• [INPUT DATA]
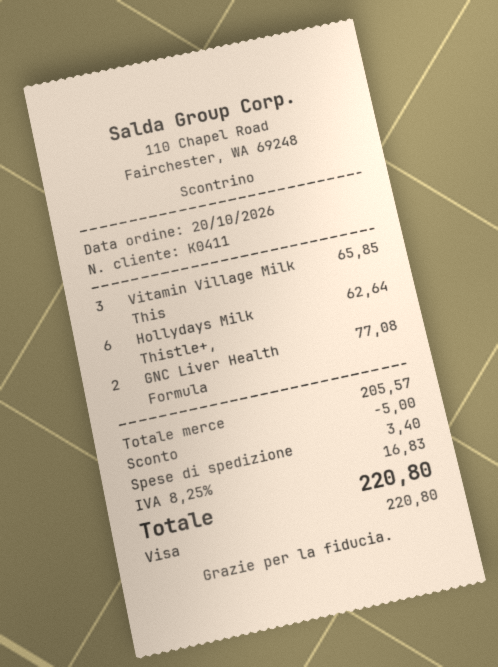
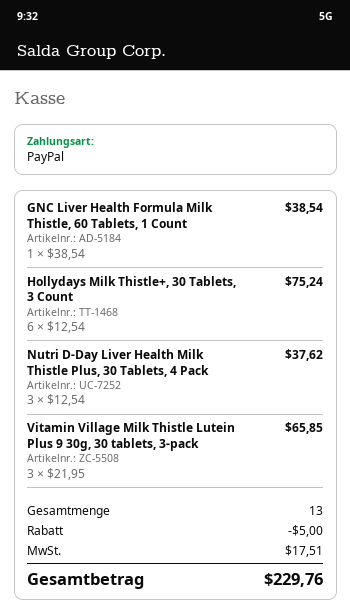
payment method: Visa -> PayPal
Hollydays Milk Thistle+,: 6 for 62.64 -> 6 for 75.24
GNC Liver Health Formula: 2 for 77.08 -> 1 for 38.54
Nutri D-Day Liver Health Milk Thistle Plus, 30 Tablets, 4 Pack: none -> 3 for 37.62
shipping: 3.40 -> none
tax: 16.83 -> 17.51
total: 220.80 -> 229.76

• [EXERCISE] Transcribe exactly, and only, the lines from the one bearing "Nutri D-Day Liver" through the last line of the entries, counting both.

• [REPLY TO THE EXERCISE]
Nutri D-Day Liver Health Milk Thistle Plus, 30 Tablets, 4 Pack: none -> 3 for 37.62
shipping: 3.40 -> none
tax: 16.83 -> 17.51
total: 220.80 -> 229.76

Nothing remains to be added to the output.